(Stored items from a collection)
'''
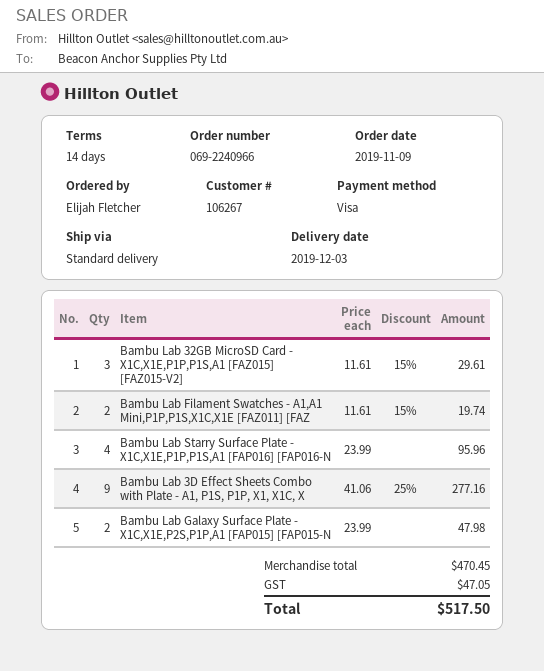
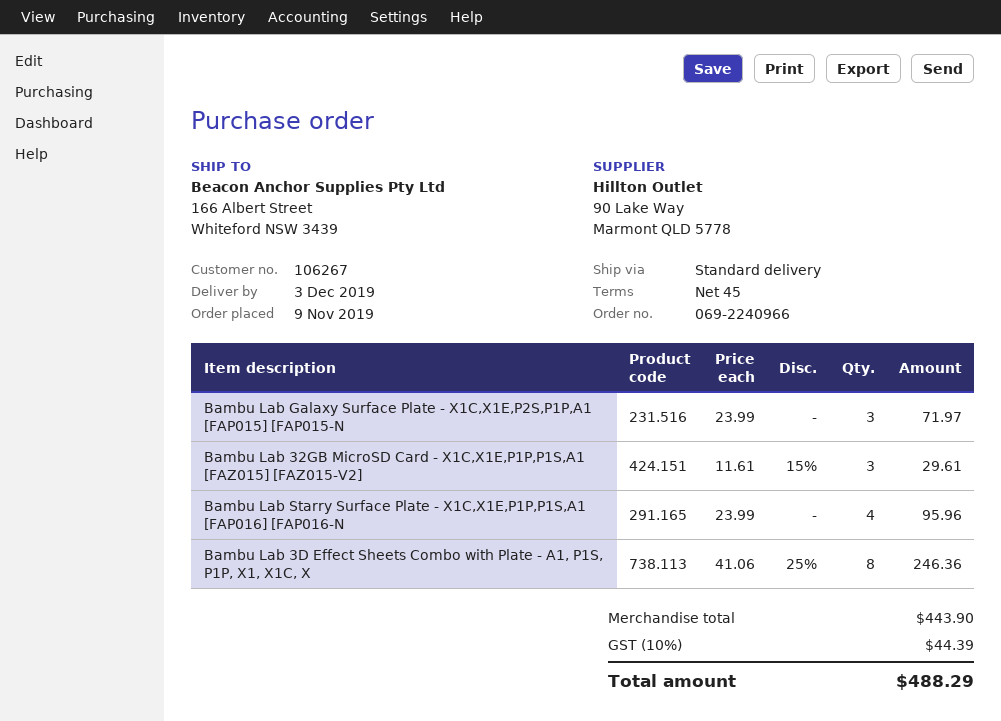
payment terms: 14 days -> 45 days
Bambu Lab Filament Swatches - A1,A1 Mini,P1P,P1S,X1C,X1E [FAZ011] [FAZ: 2 x 11.61 - 15% = 19.74 -> none
Bambu Lab 3D Effect Sheets Combo with Plate - A1, P1S, P1P, X1, X1C, X: 9 x 41.06 - 25% = 277.16 -> 8 x 41.06 - 25% = 246.36
Bambu Lab Galaxy Surface Plate - X1C,X1E,P2S,P1P,A1 [FAP015] [FAP015-N: 2 x 23.99 = 47.98 -> 3 x 23.99 = 71.97
subtotal: 470.45 -> 443.90
tax: 47.05 -> 44.39
total: 517.50 -> 488.29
'''
What should appear is an exact copy of the lines from the one with "Bambu Lab Galaxy" through the end of the entries above, ends included, and no other text.

Bambu Lab Galaxy Surface Plate - X1C,X1E,P2S,P1P,A1 [FAP015] [FAP015-N: 2 x 23.99 = 47.98 -> 3 x 23.99 = 71.97
subtotal: 470.45 -> 443.90
tax: 47.05 -> 44.39
total: 517.50 -> 488.29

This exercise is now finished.